• [Your objective]: Please transcribe only the lines that run from the line bearing "subtotal: 51871.85 -> 48387.30" to the end of the entries, keeping both end lines. Skip the pictures.

:: Extracted data

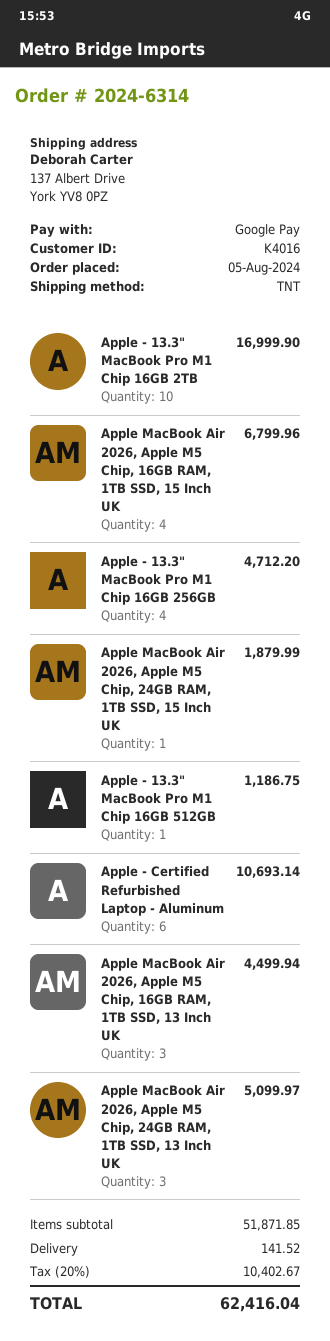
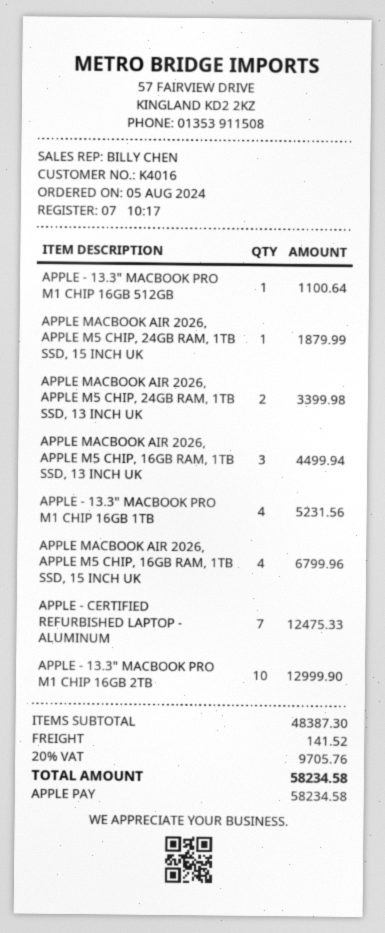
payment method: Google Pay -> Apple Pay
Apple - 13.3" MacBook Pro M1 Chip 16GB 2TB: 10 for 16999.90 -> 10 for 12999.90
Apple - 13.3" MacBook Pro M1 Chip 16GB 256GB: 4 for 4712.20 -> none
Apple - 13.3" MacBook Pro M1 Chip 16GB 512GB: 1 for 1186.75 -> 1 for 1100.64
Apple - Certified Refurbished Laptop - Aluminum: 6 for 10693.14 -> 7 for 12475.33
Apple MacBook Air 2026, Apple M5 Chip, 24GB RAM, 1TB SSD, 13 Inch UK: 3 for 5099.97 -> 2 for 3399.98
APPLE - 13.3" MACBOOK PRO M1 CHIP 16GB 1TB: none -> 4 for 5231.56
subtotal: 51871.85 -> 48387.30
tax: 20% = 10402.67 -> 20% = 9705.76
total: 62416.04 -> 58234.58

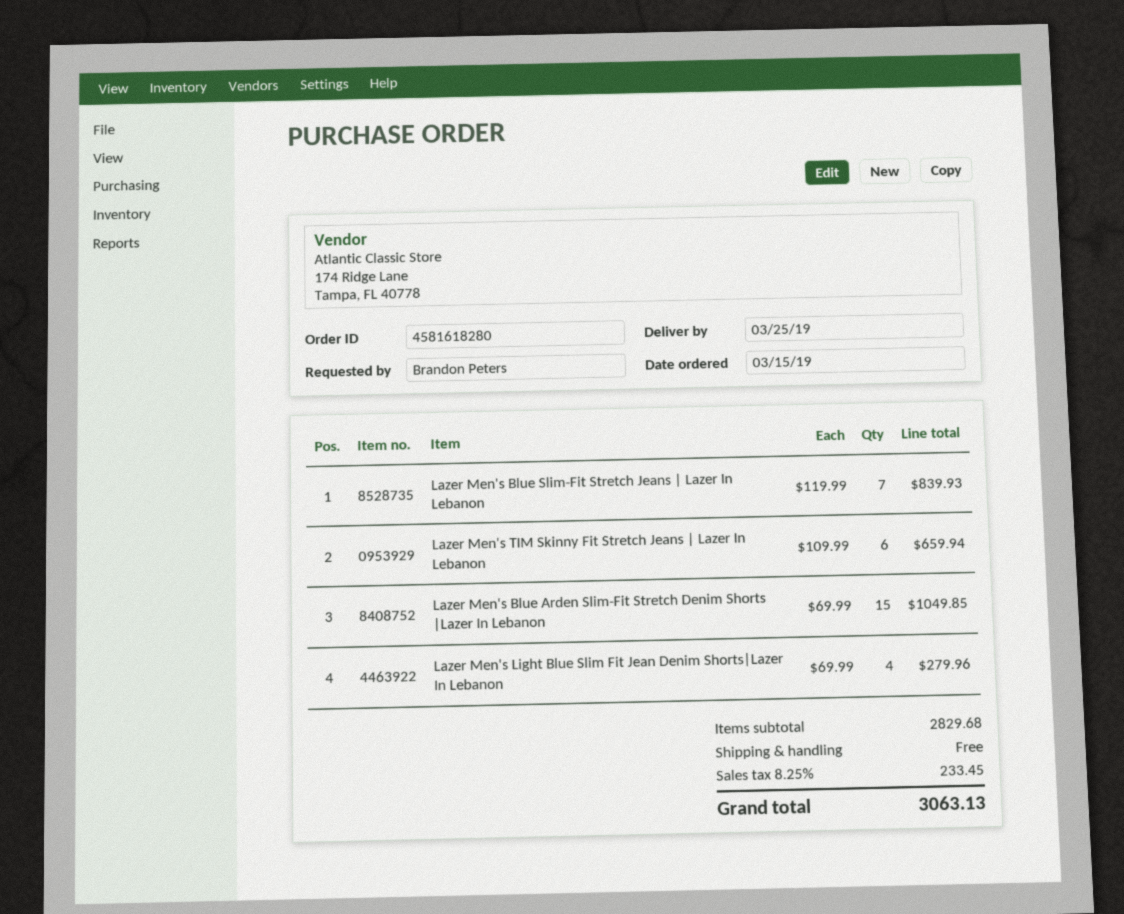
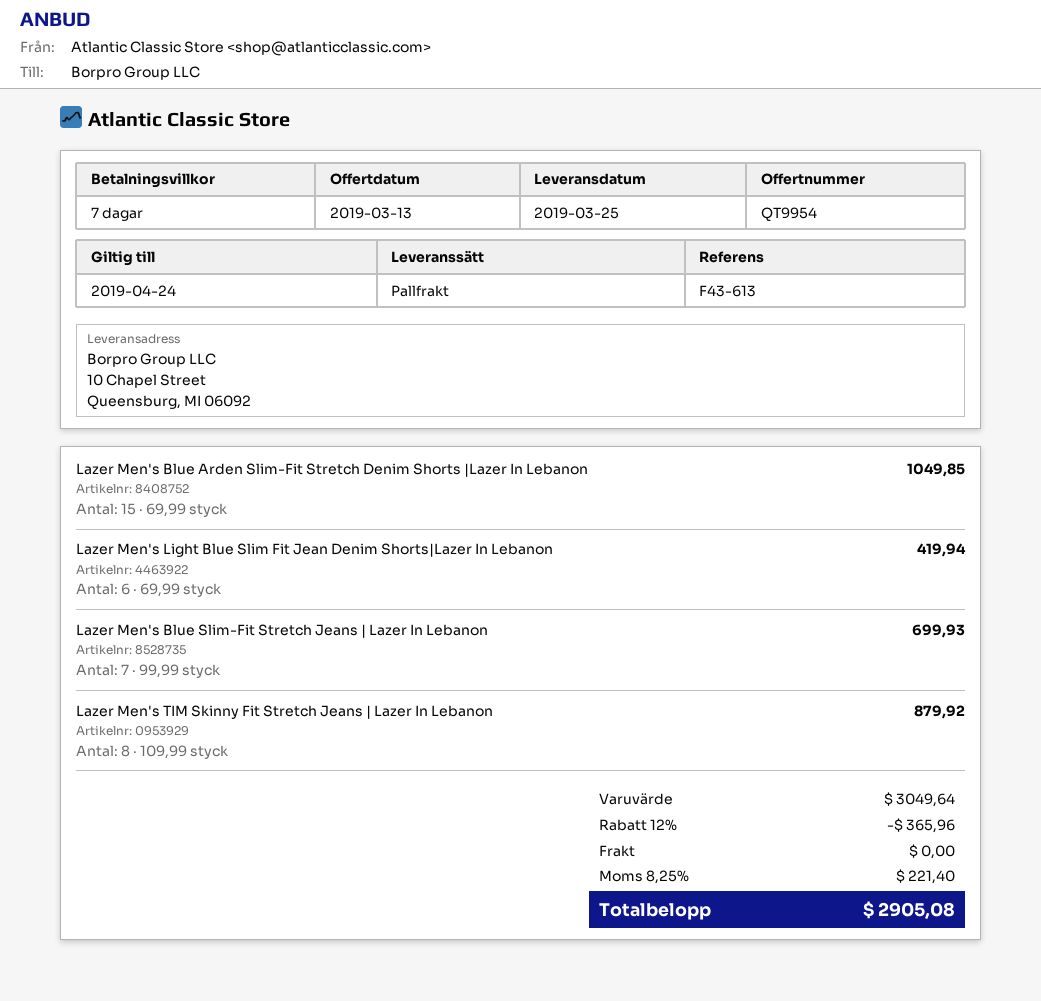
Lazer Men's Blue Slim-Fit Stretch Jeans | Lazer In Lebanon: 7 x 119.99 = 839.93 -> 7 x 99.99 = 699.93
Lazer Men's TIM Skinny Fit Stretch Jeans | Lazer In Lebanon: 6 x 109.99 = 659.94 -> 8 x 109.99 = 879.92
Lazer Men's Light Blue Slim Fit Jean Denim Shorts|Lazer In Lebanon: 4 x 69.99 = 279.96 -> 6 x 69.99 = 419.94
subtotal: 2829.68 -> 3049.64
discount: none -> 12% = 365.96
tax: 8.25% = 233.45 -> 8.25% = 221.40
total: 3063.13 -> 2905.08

::::

• [Solved exercise]:
subtotal: 51871.85 -> 48387.30
tax: 20% = 10402.67 -> 20% = 9705.76
total: 62416.04 -> 58234.58

Lazer Men's Blue Slim-Fit Stretch Jeans | Lazer In Lebanon: 7 x 119.99 = 839.93 -> 7 x 99.99 = 699.93
Lazer Men's TIM Skinny Fit Stretch Jeans | Lazer In Lebanon: 6 x 109.99 = 659.94 -> 8 x 109.99 = 879.92
Lazer Men's Light Blue Slim Fit Jean Denim Shorts|Lazer In Lebanon: 4 x 69.99 = 279.96 -> 6 x 69.99 = 419.94
subtotal: 2829.68 -> 3049.64
discount: none -> 12% = 365.96
tax: 8.25% = 233.45 -> 8.25% = 221.40
total: 3063.13 -> 2905.08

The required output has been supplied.